From the other forums i was on in the past one such builder was continuously blowing either fuses, circuit breakers of the power supply just shut down as the protection circuit shut it down. Since the device exciting system and the output system has no established magnetic fields stored which to block high current flow the inrush current draw on his power supply exceeded it's limits and shut down. To avoid this the starting supply must meet the device inrush current demands until the fields are established or to employ the use of ramping up the supply to the operating voltage and current used in your device or limit the current draw capabilities.
If one was to employ the use of a high power resistor in the starting supply this would decrease the amount of current flow allowed through the supply irregardless if the device was at zero ohms resistance or not. No matter how much current it tries to draw from the system it will only get what the power resistor lets it have which will be fine until the magnetic fields of the system are established. So as per my power resistor i have in my starting supply it will only allow three amps through it at 100 volts and even substantially less if you are starting with lesser voltages like from a variac ramping up the voltages.
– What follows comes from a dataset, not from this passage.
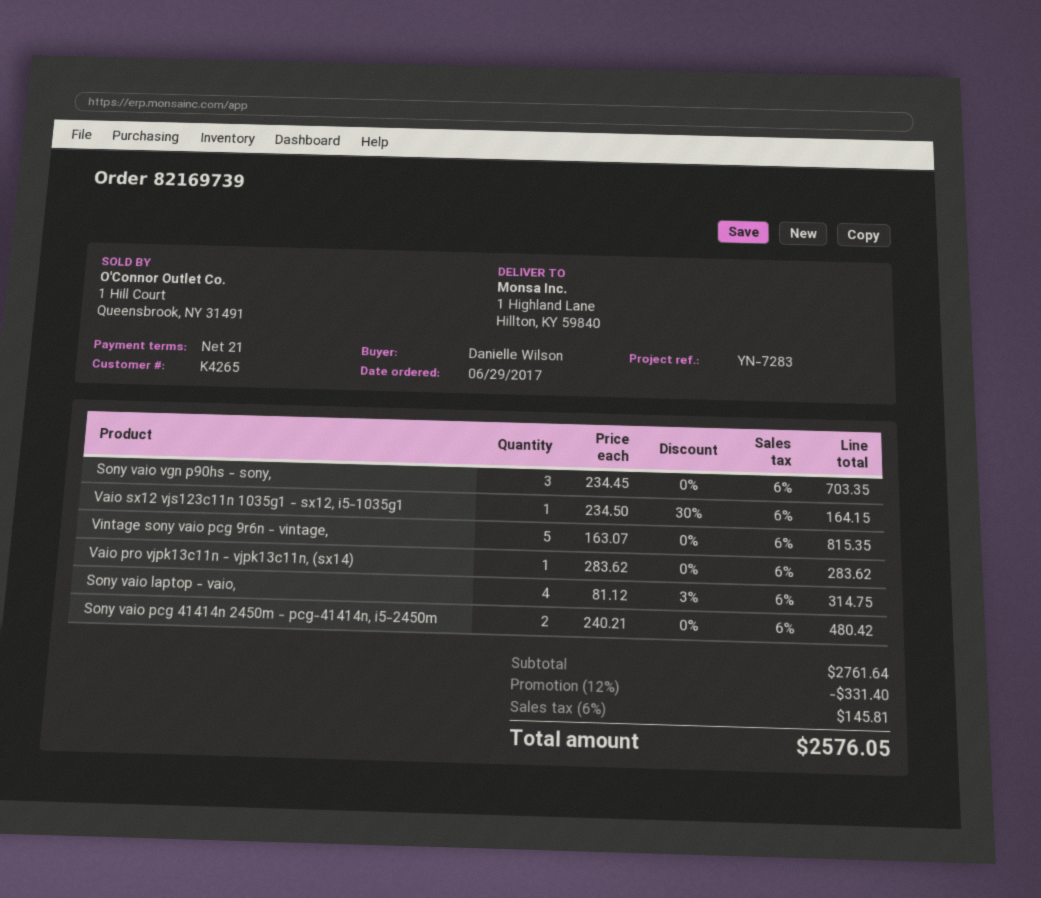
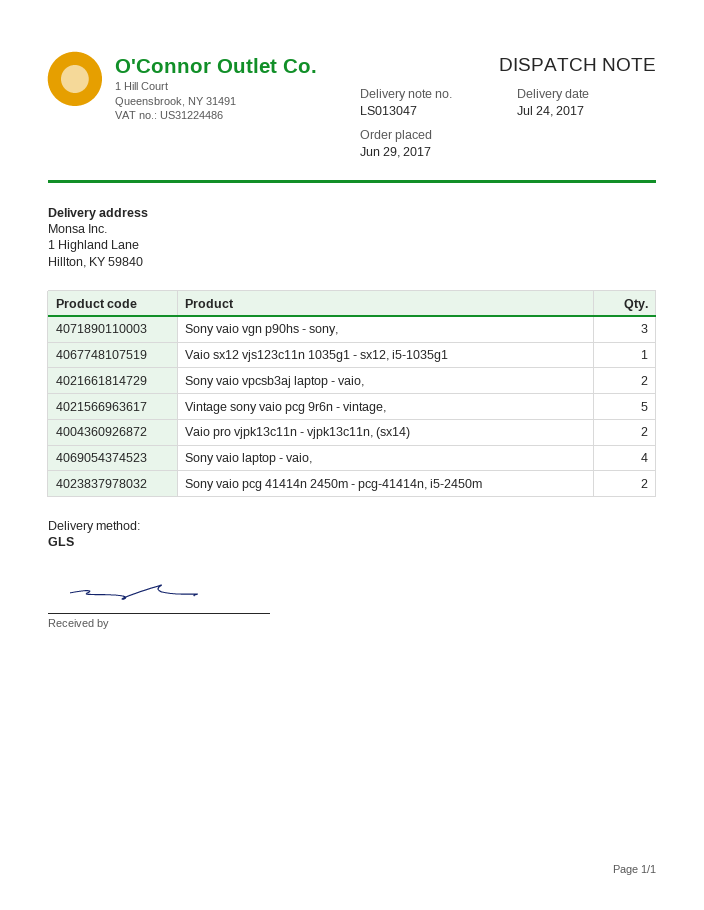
Vaio pro vjpk13c11n - vjpk13c11n, (sx14): 1 -> 2
Sony vaio vpcsb3aj laptop - vaio,: none -> 2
I am sure there will be some people say this is an inefficient way to to employ a power supply but then again who cares as it is just used to start the darn system anyways not supply it indefinitely.
Once the fields are established the the secondary feed back connected to part G the draw on the starting supply will be suppressed completely as it is no longer needed as the system voltages exceeds the starting supply so it can not enter the system thus can be removed and the system then self sustains.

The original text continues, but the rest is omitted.